Suponhamos que o leitor esteja devendo muito na praça, para a mercearia do bairro, a padaria, o posto de gasolina e até para os vizinhos. A coisa andou tão feia que, mesmo que vendesse todas as suas posses, sobraria quase metade da dívida. Os credores, então, resolveram discutir a questão num grupinho encabeçado pelo vizinho mais endinheirado, que tinha uma BMW na garagem.
Depois de muito conversar, eles fazem a seguinte proposta: aceitaram receber só metade dos papagaios, com três condições: você não pode fazer mais nenhum crediário até que tudo fique em dia; tem de manter as parcelas que sobrarem rigorosamente em dia; e precisa mostrar todo mês o extrato bancário para o vizinho, para que o grupo tenha certeza de que tudo está andando bem.
O acordo entre o governo grego e a União Europeia foi mais ou menos assim. Só que, depois de tudo acertado, parece que bateu uma dúvida no primeiro-ministro e sua equipe. Os credores estão certos ou errados? Estão exagerando ao querer controlar como você gasta a sua prata? Ou a intenção é mesmo assegurar que o dinheiro do fiado da padaria não vai ser gasto em outra coisa?
Por isso veio essa história de referendo. E eis porque ele pegou muito mal entre os credores: a impressão que dá é que os políticos gregos querem, ao mesmo tempo, fazer média com a União Europeia e com a população local. Atitudes incompatíveis.

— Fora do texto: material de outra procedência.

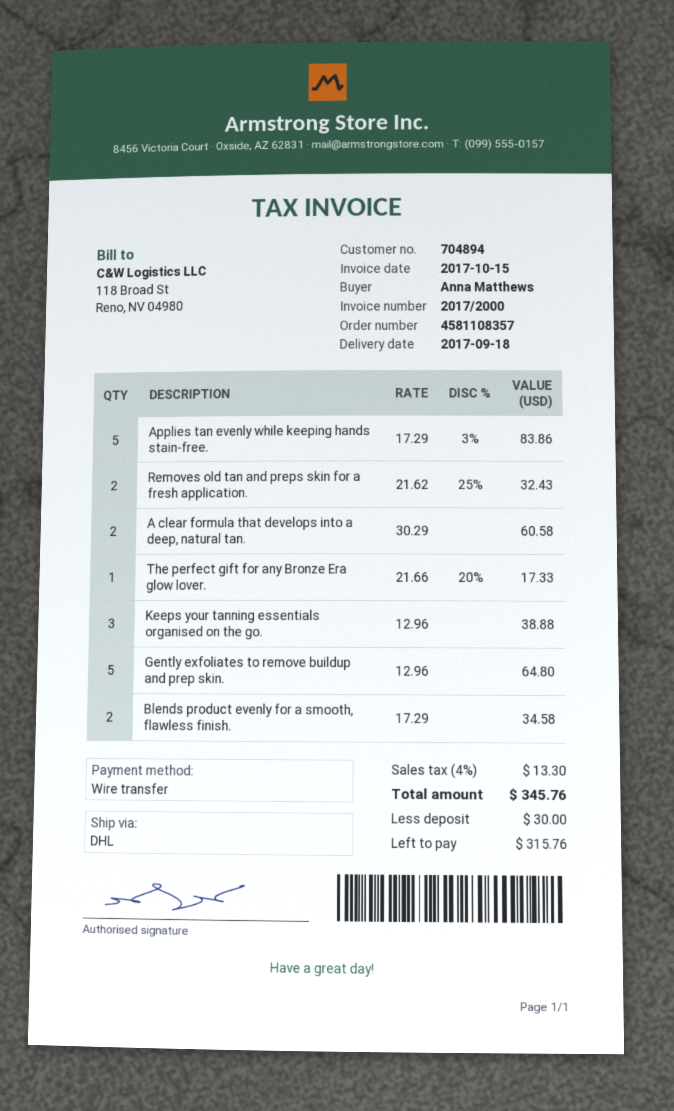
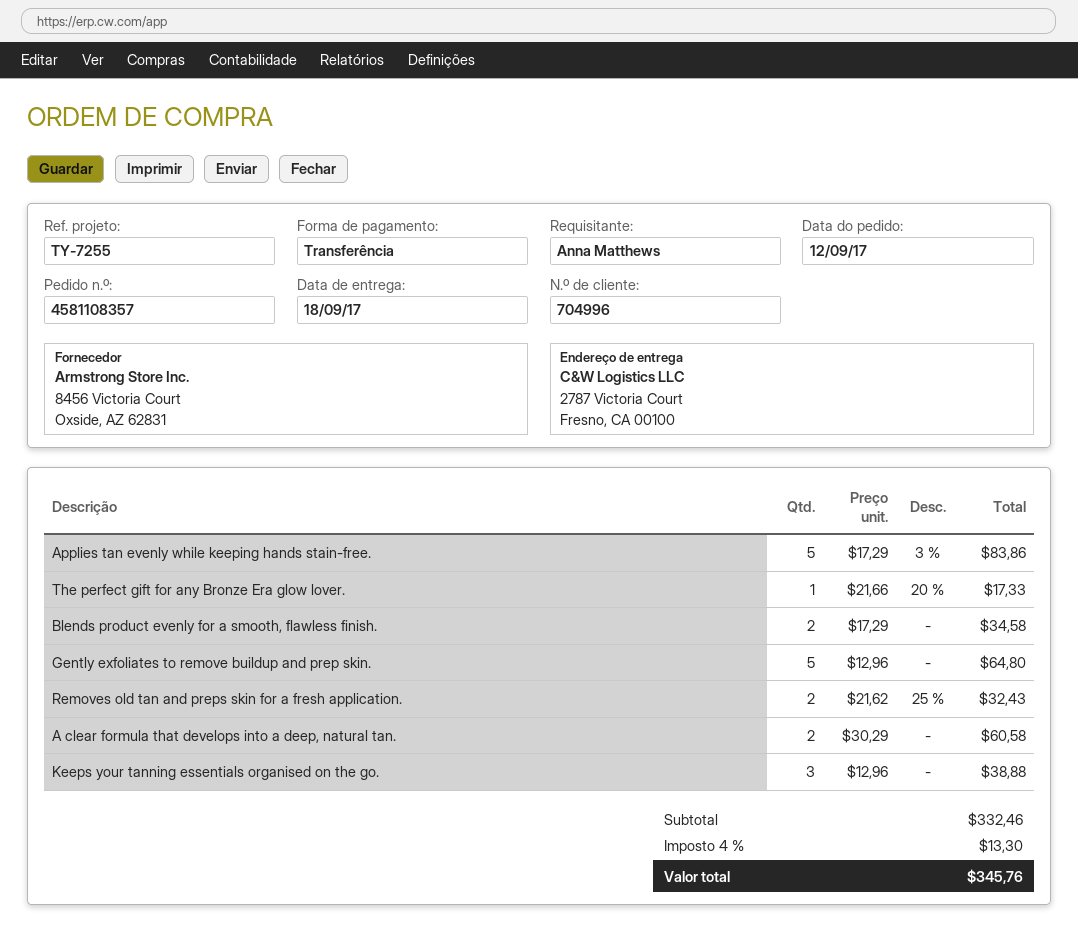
customer number: 704894 -> 704996

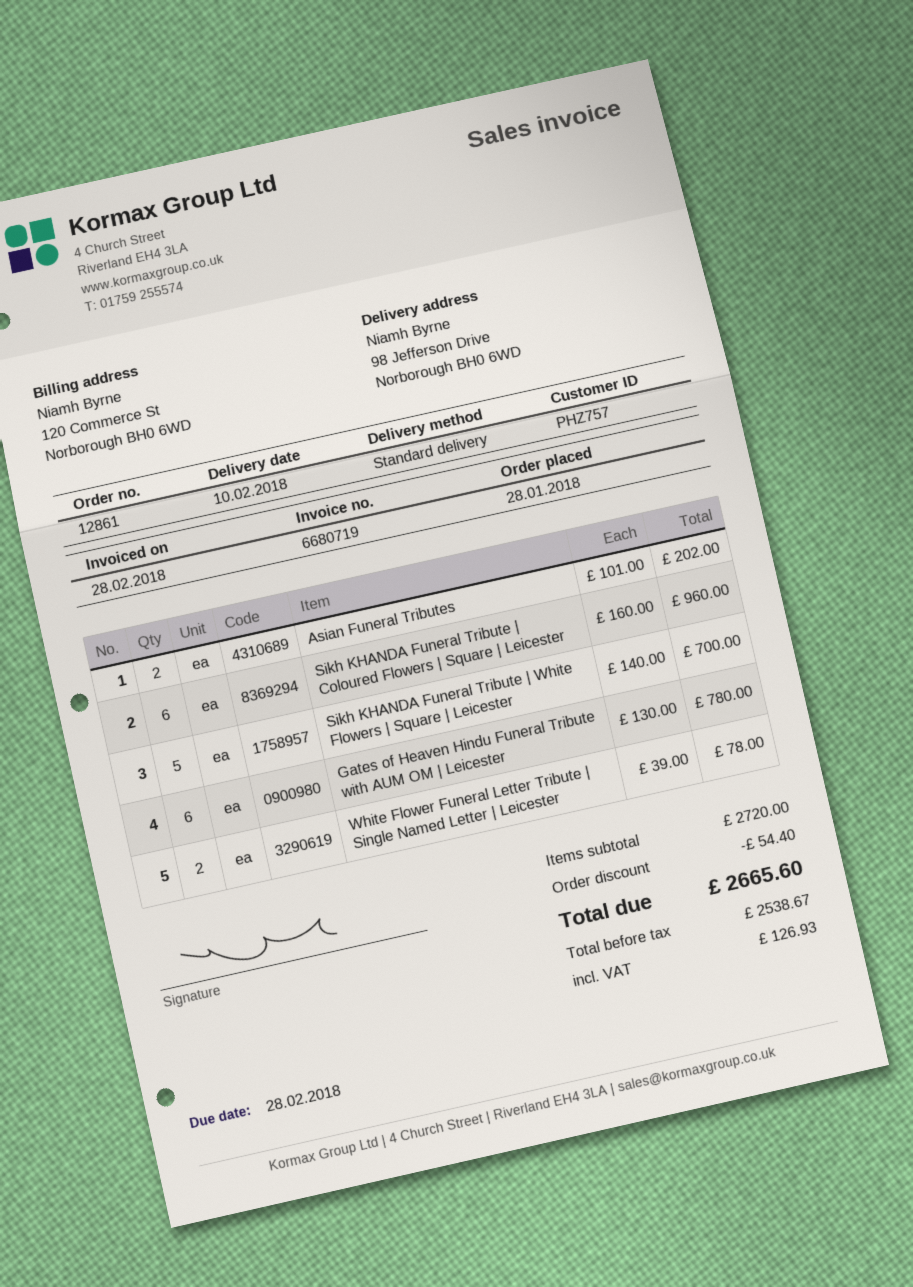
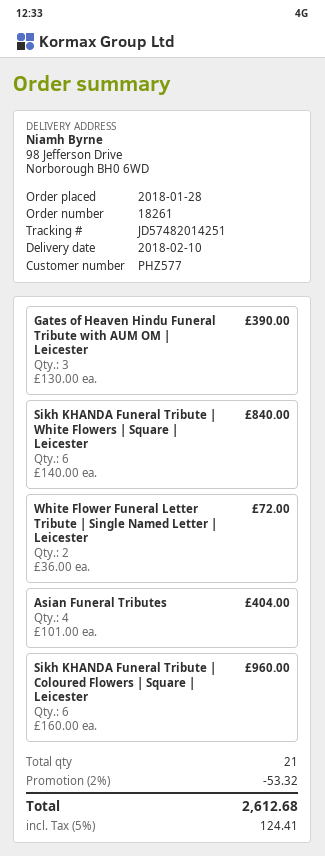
order number: 12861 -> 18261
customer number: PHZ757 -> PHZ577
Asian Funeral Tributes: 2 x 101.00 = 202.00 -> 4 x 101.00 = 404.00
Sikh KHANDA Funeral Tribute | White Flowers | Square | Leicester: 5 x 140.00 = 700.00 -> 6 x 140.00 = 840.00
Gates of Heaven Hindu Funeral Tribute with AUM OM | Leicester: 6 x 130.00 = 780.00 -> 3 x 130.00 = 390.00
White Flower Funeral Letter Tribute | Single Named Letter | Leicester: 2 x 39.00 = 78.00 -> 2 x 36.00 = 72.00
discount: 54.40 -> 53.32
tax: 126.93 -> 124.41
total: 2665.60 -> 2612.68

Se a Grécia simplesmente deixar de pagar suas dívidas, há risco de bancos quebrarem na Europa e de empresas e poupadores sofrerem graves prejuízos. A economia do Hemisfério Norte, que ainda não se recuperou plenamente da crise passada, entraria em um novo ciclo recessivo. O comércio internacional diminuiria, com consequências para o Brasil, que passaria a exportar menos.
Pense, de novo, no exemplo da vizinhança: o calote do vizinho deu tanto prejuízo para o dono do mercadinho que ele acabou fechando. Com isso, o produtor de verduras perdeu um grande cliente e teve de vender o sítio. Sobrou até para o dono da loja de produtos agrícolas que vendia fertilizantes ao agricultor e olha que ele nem sabia da história e morava na cidade vizinha.
Foi antecipando todas essas dificuldades que as bolsas desabaram ontem. Mas acredite: isso ainda é fichinha perto do que vai acontecer se a Grécia realmente der um calote.